Canadian steel and aluminum are subject to a 50 per cent tariff. So any American company using that steel to make products has either had to find a new source, pay the tariff or make do with imports stockpiled before the tariffs kicked in.
Automakers have complained that the tariff regime will cost them billions of dollars.
The debate over the economic impact of Trump’s tariffs has been raging since the election last November.
Critics say the tariffs are a tax on imports, paid by American companies and would eventually slow economic growth.
The Trump administration has repeatedly dismissed that argument. It sometimes says the tariffs are paid by foreign countries (even while admitting the bill is eventually paid by American companies). But it has steadfastly claimed the president’s economic policies would lead to a golden age for American workers.
“Put simply, President Trump’s One Big Beautiful Bill will unleash our economy and deliver a Blue-Collar BOOM,” wrote the White House in a news release in June.
Just last week, Trump was asked to grade the U.S. economy.
“A-plus,” he said.
“A-plus?” questioned Dasha Burns, host of the podcast The Conversation.
“A-plus-plus-plus-plus-plus,” said Trump.
The administration has dismissed concerns about persistently high inflation and affordability as a “hoax” and a “con job.”
Public sector losses, private sector gains
And in a news release after the jobs numbers were released, the White House focused on the fact that the jobs lost were all in the public sector, while on average private sector payrolls expanded.
The White House isn’t wrong. The losses were indeed concentrated in the public sector as Department of Government Efficiency (DOGE) layoffs were mostly paid until the end of October.
But the bigger picture — one in which job growth continues to slow — went largely unaddressed.
“The strong jobs report shows how President Trump is fixing the damage caused by Joe Biden and creating a strong, America First economy in record time,” wrote the White House.
The problem is, just about everyone agrees, the jobs data released this week is, at best, incomplete.
During the 43-day government shutdown, statistical agencies were not gathering the kind of data they’d normally collect.
Normally, government workers would go to specific stores and compare the unit price of an enormous basket of goods to measure inflation. Others would call American households and ask if they were working or looking for work.

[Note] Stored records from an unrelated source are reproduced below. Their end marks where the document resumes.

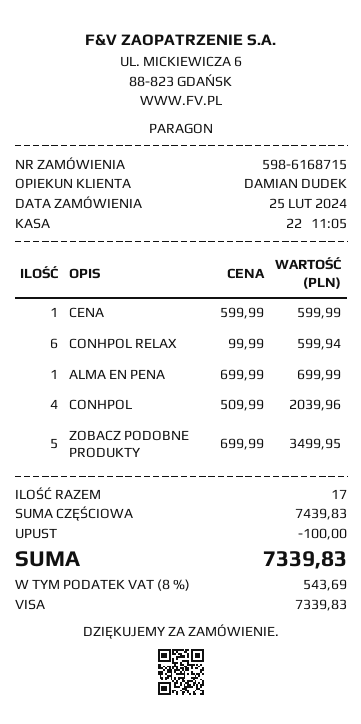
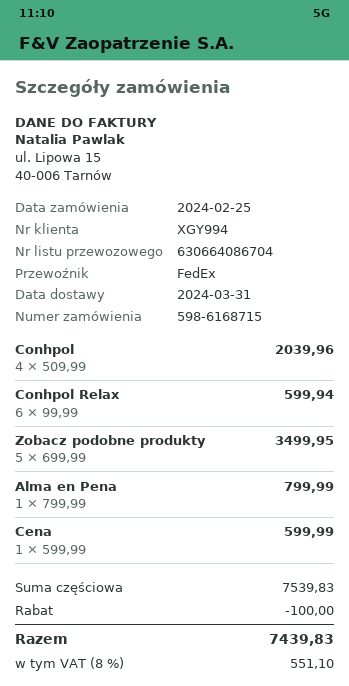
ALMA EN PENA: 1 x 699.99 = 699.99 -> 1 x 799.99 = 799.99
subtotal: 7439.83 -> 7539.83
tax: 8% = 543.69 -> 8% = 551.10
total: 7339.83 -> 7439.83

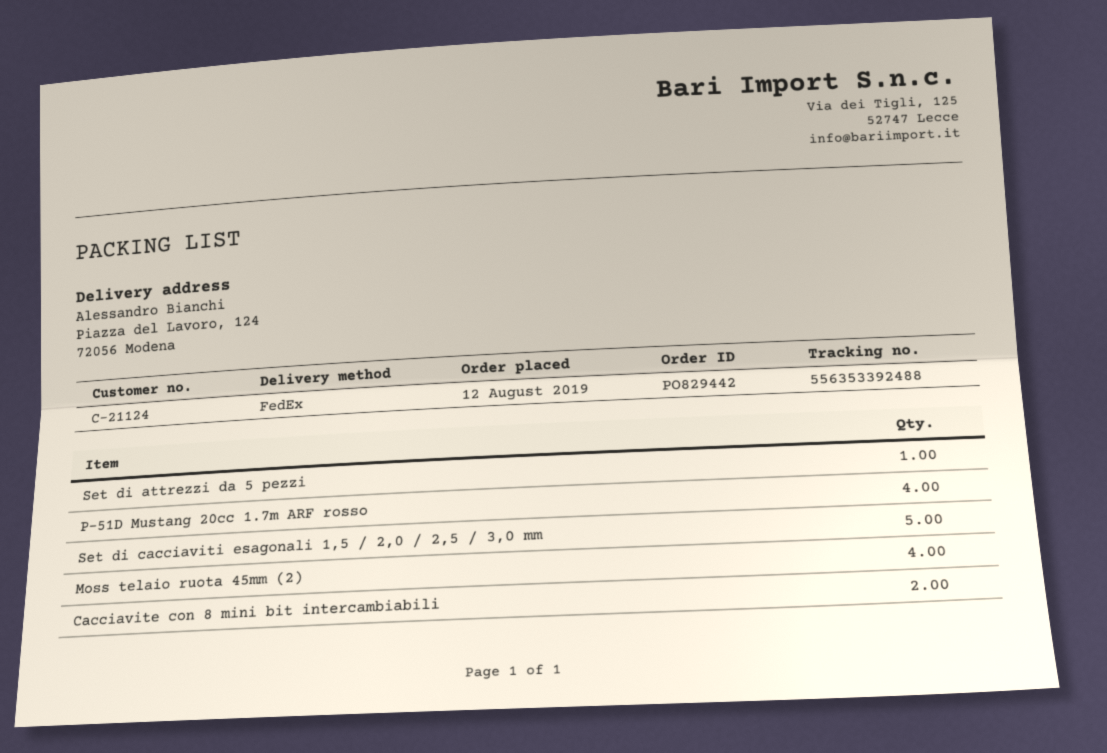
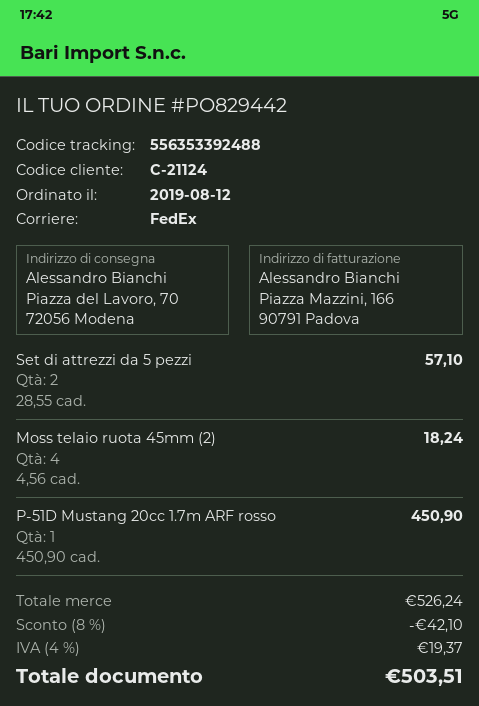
ship to: Piazza del Lavoro, 124, 72056 Modena -> Piazza del Lavoro, 70, 72056 Modena
Set di attrezzi da 5 pezzi: 1 -> 2
P-51D Mustang 20cc 1.7m ARF rosso: 4 -> 1
Set di cacciaviti esagonali 1,5 / 2,0 / 2,5 / 3,0 mm: 5 -> none
Cacciavite con 8 mini bit intercambiabili: 2 -> none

None of that was done during the shutdown. As a result, a sort of fog has been cast over the data from October, November and even parts of December.
“It could take many months yet before a signal can be extracted from the noise unleashed by public sector layoffs, an unprecedented surge in policy uncertainty, and the government shutdown,” wrote Karl Schamotta, chief market strategist with the financial services firm Corpay.

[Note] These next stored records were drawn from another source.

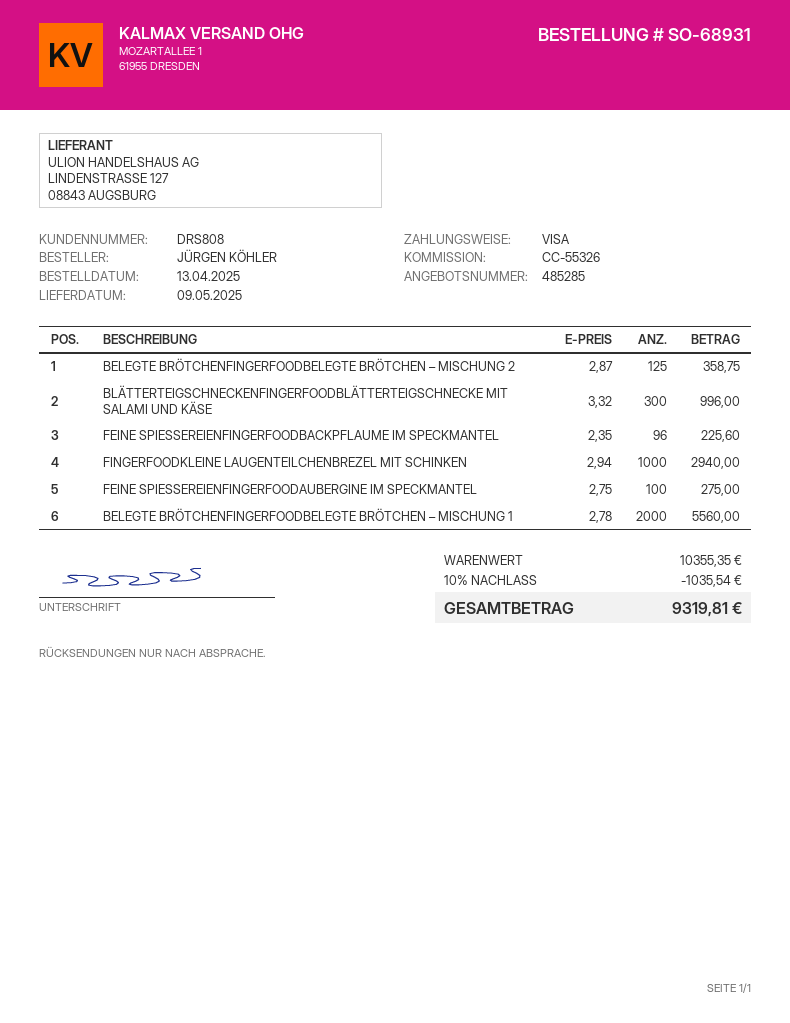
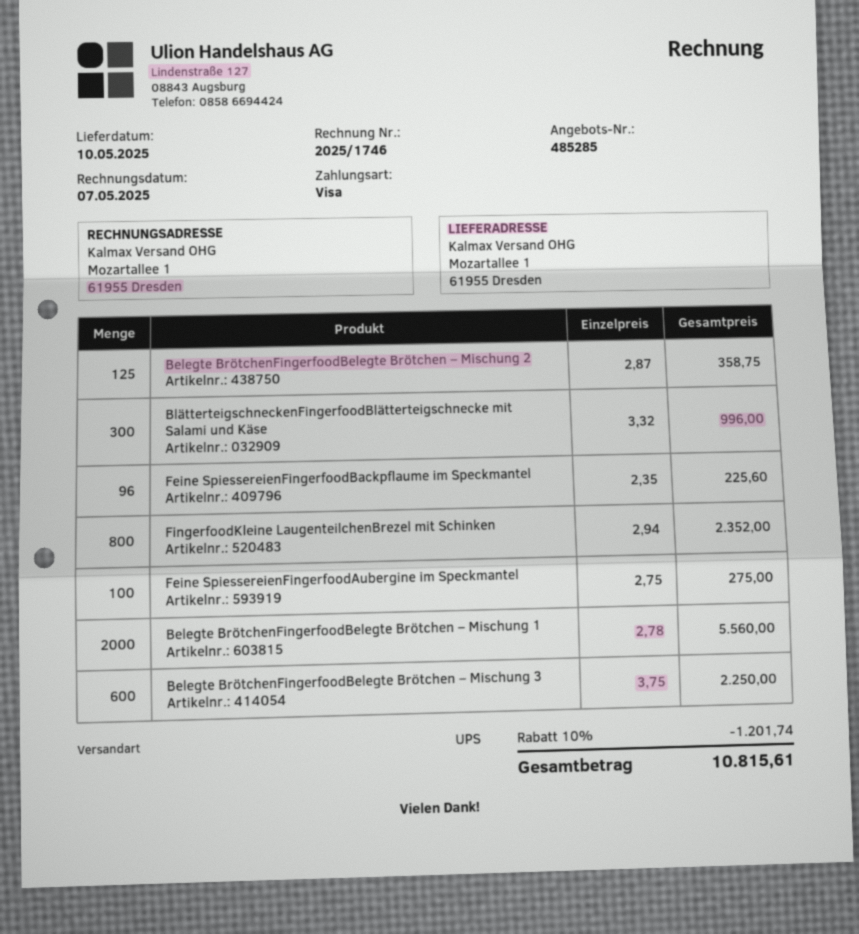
delivery date: 2025-05-09 -> 2025-05-10
FINGERFOODKLEINE LAUGENTEILCHENBREZEL MIT SCHINKEN: 1000 x 2.94 = 2940.00 -> 800 x 2.94 = 2352.00
Belegte BrötchenFingerfoodBelegte Brötchen – Mischung 3: none -> 600 x 3.75 = 2250.00
discount: 10% = 1035.54 -> 10% = 1201.74
total: 9319.81 -> 10815.61

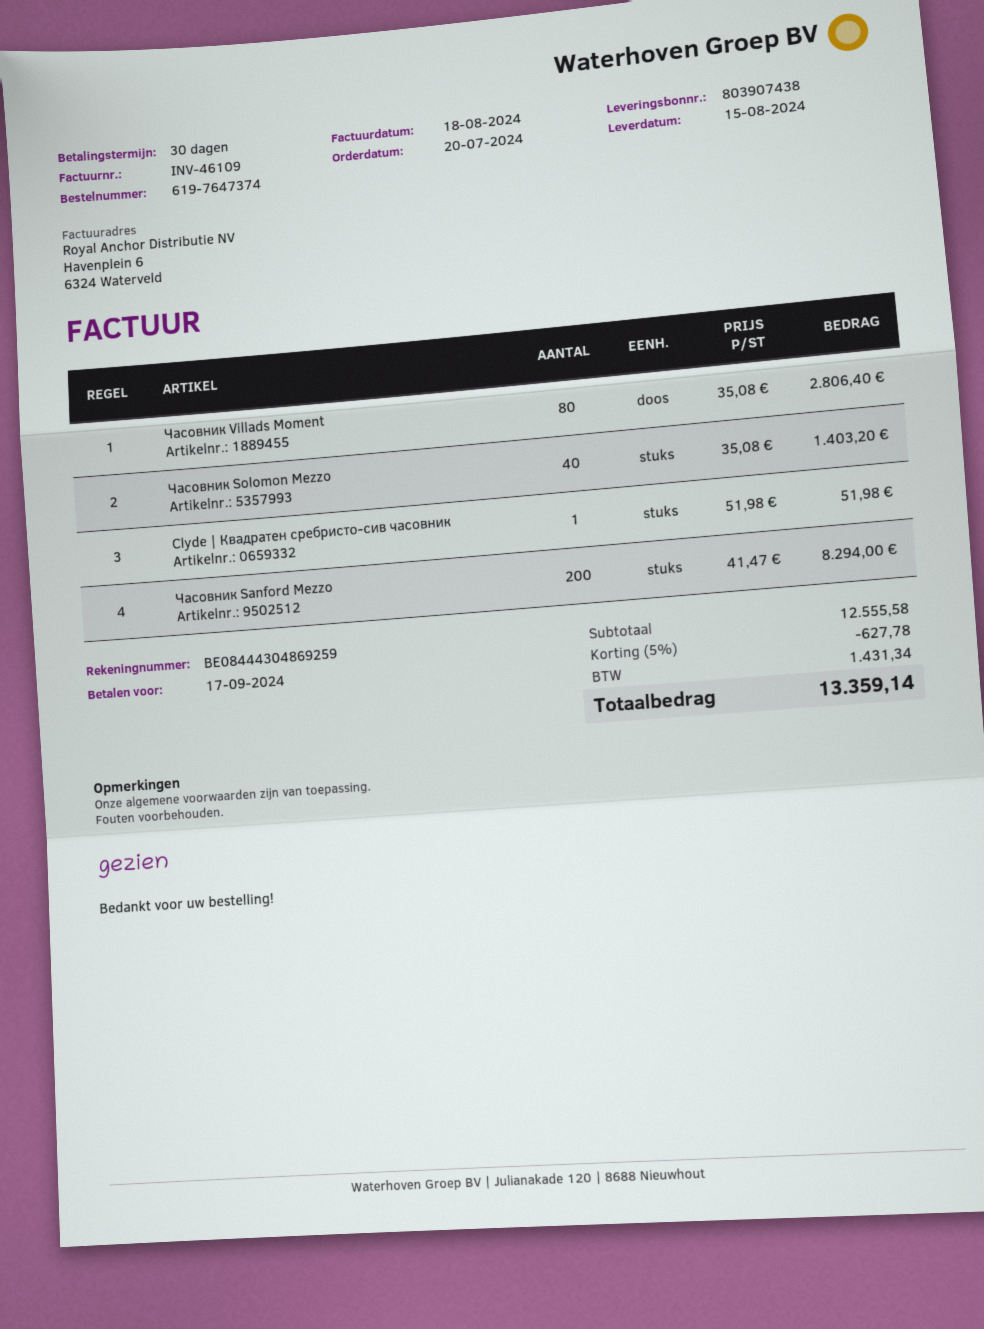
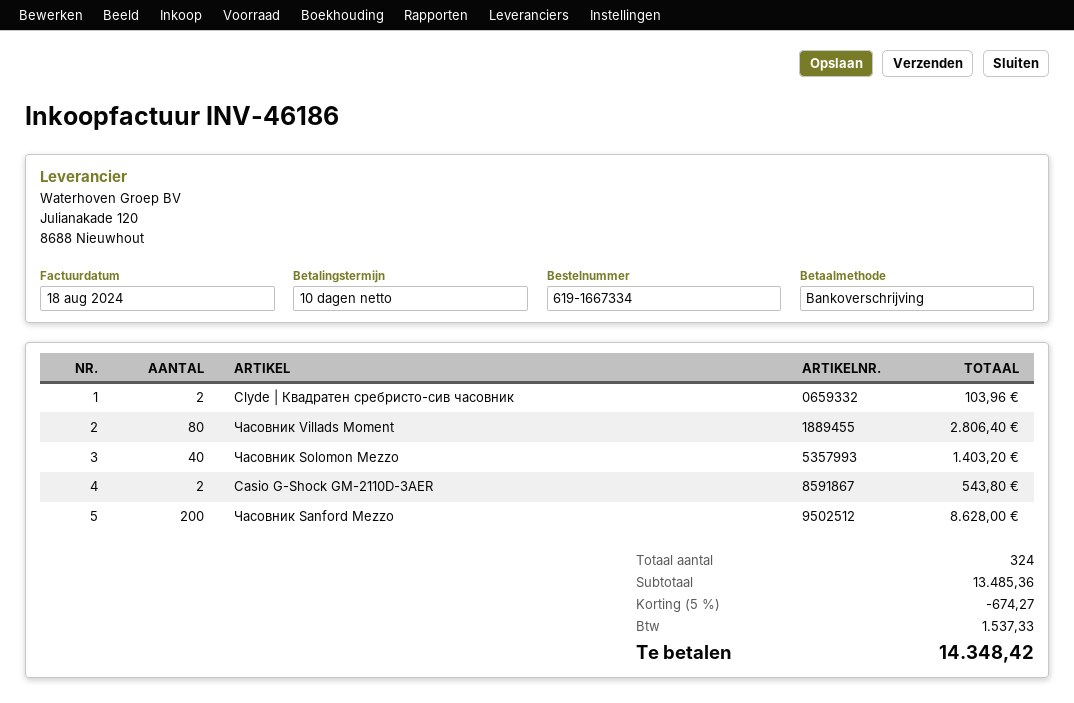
order number: 619-7647374 -> 619-1667334
invoice number: INV-46109 -> INV-46186
payment terms: 30 days -> 10 days
Clyde | Квадратен сребристо-сив часовник: 1 for 51.98 -> 2 for 103.96
Часовник Sanford Mezzo: 200 for 8294.00 -> 200 for 8628.00
Casio G-Shock GM-2110D-3AER: none -> 2 for 543.80
subtotal: 12555.58 -> 13485.36
discount: 5% = 627.78 -> 5% = 674.27
tax: 1431.34 -> 1537.33
total: 13359.14 -> 14348.42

What is known for certain is that the jobs market slowed this summer, at the same time that inflation started to tick up again.

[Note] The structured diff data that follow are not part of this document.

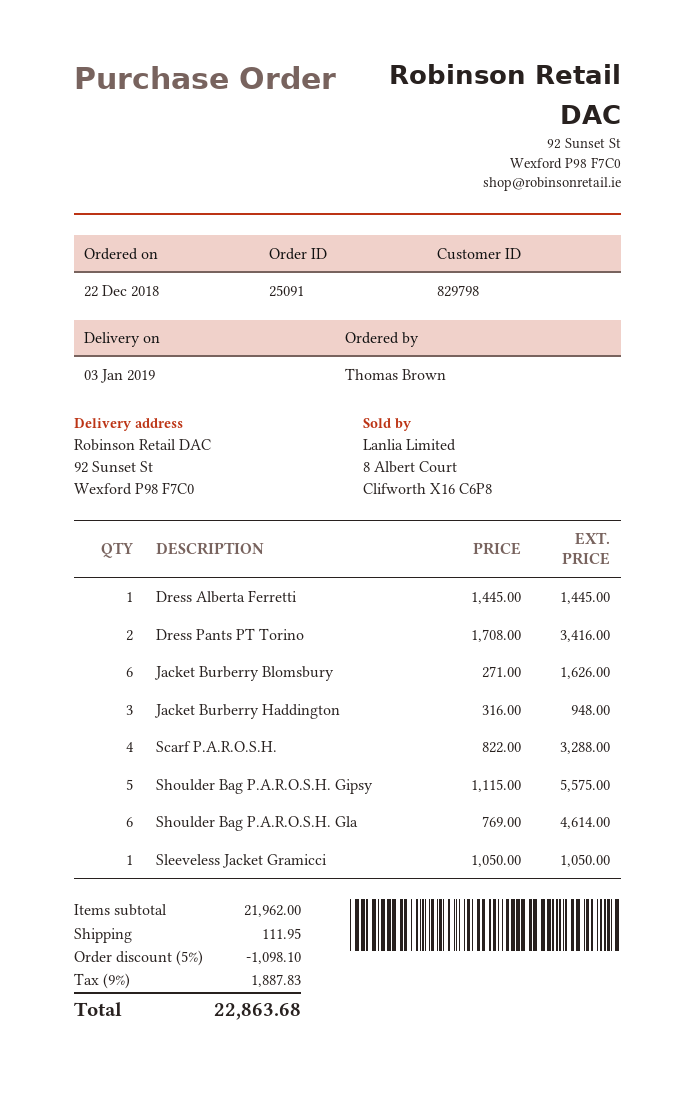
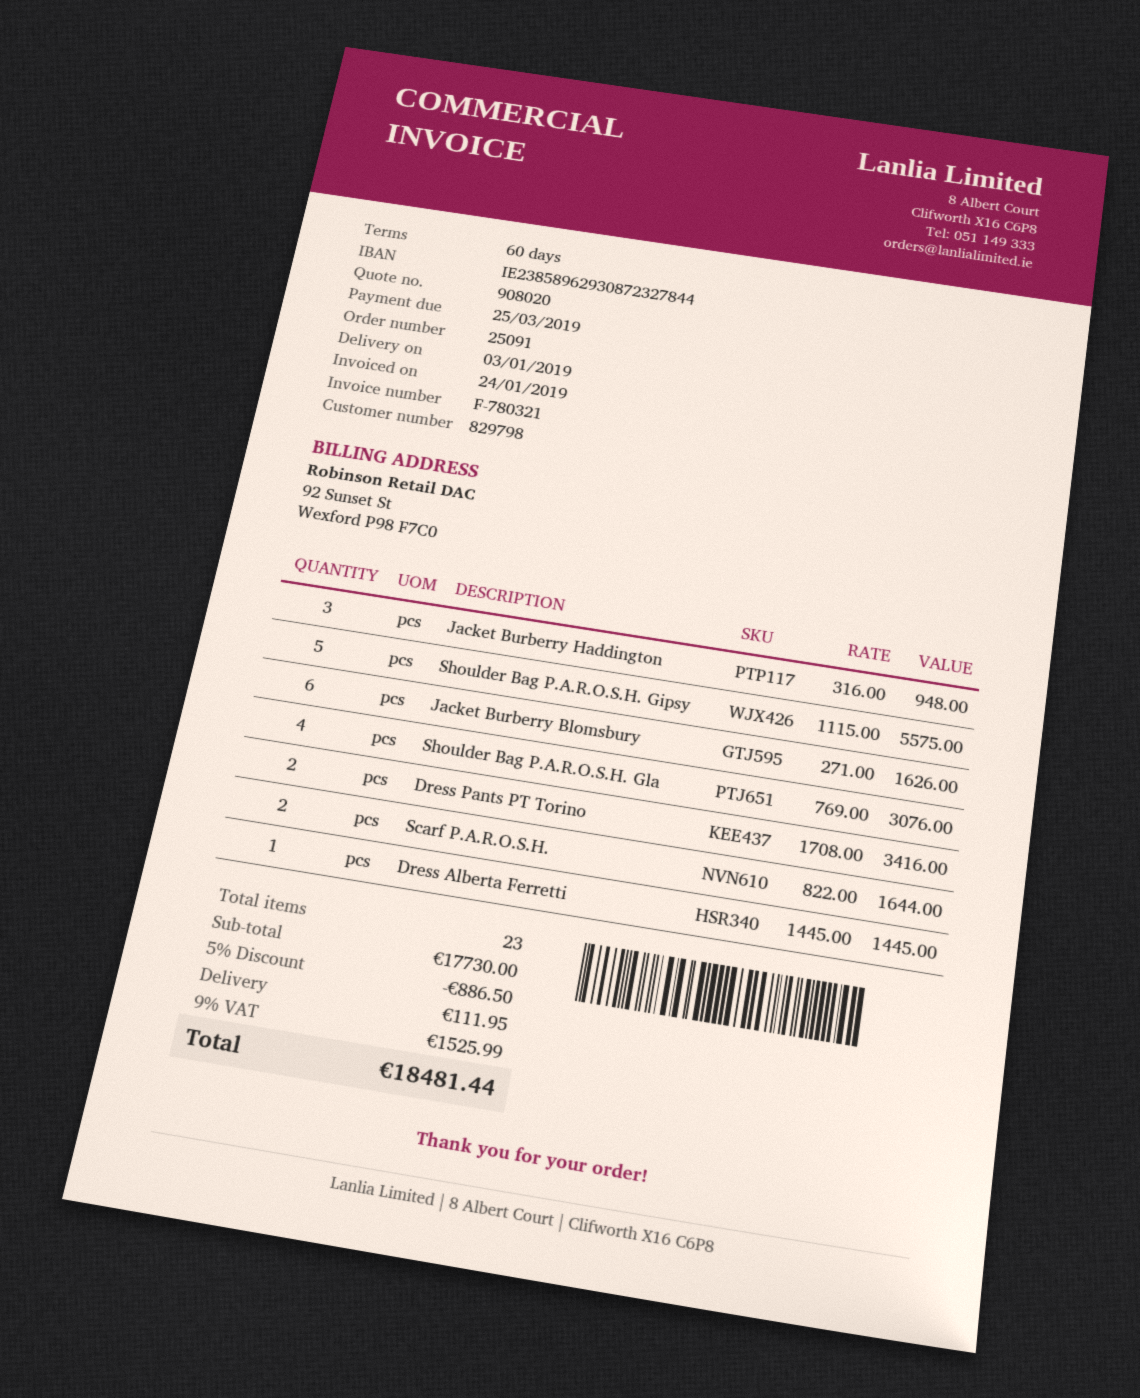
Scarf P.A.R.O.S.H.: 4 x 822.00 = 3288.00 -> 2 x 822.00 = 1644.00
Shoulder Bag P.A.R.O.S.H. Gla: 6 x 769.00 = 4614.00 -> 4 x 769.00 = 3076.00
Sleeveless Jacket Gramicci: 1 x 1050.00 = 1050.00 -> none
subtotal: 21962.00 -> 17730.00
discount: 5% = 1098.10 -> 5% = 886.50
tax: 9% = 1887.83 -> 9% = 1525.99
total: 22863.68 -> 18481.44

What we don’t know is whether those trends continued, accelerated or recovered during September, October and November.
Weakening jobs market
What worries economists and policymakers alike is that if things did get worse, the data available right now may not have fully captured those changes.
“Historically, the U.S. job market has not softened calmly and quietly. It has weakened aggressively and suddenly,” said RBC’s chief economist Frances Donald.
But, Donald says, we can only work with the information that is available.
And the numbers this week show a weak jobs market got a little weaker.
Wolfers has been saying this was coming for months now. And he says it’s not only about Trump’s tariff policy.
“What’s happening in the United States is not puzzling. It’s an incoherent, chaotic policy process that brings forward widely discredited policies and undermines consumer and business confidence and the trust of people around the world,” he told CBC News.
He points to immigration policies, the fact that Trump has run up a $1.8 trillion deficit in 2025 and has a long, established history of changing his mind without notice.
Wolfers says none of those engender confidence from consumers deciding where to spend, businesses deciding how to invest and foreign firms looking for new markets.
“That that would have some impact on the American economy and it would turn out to be negative is not surprising at all,” said Wolfers.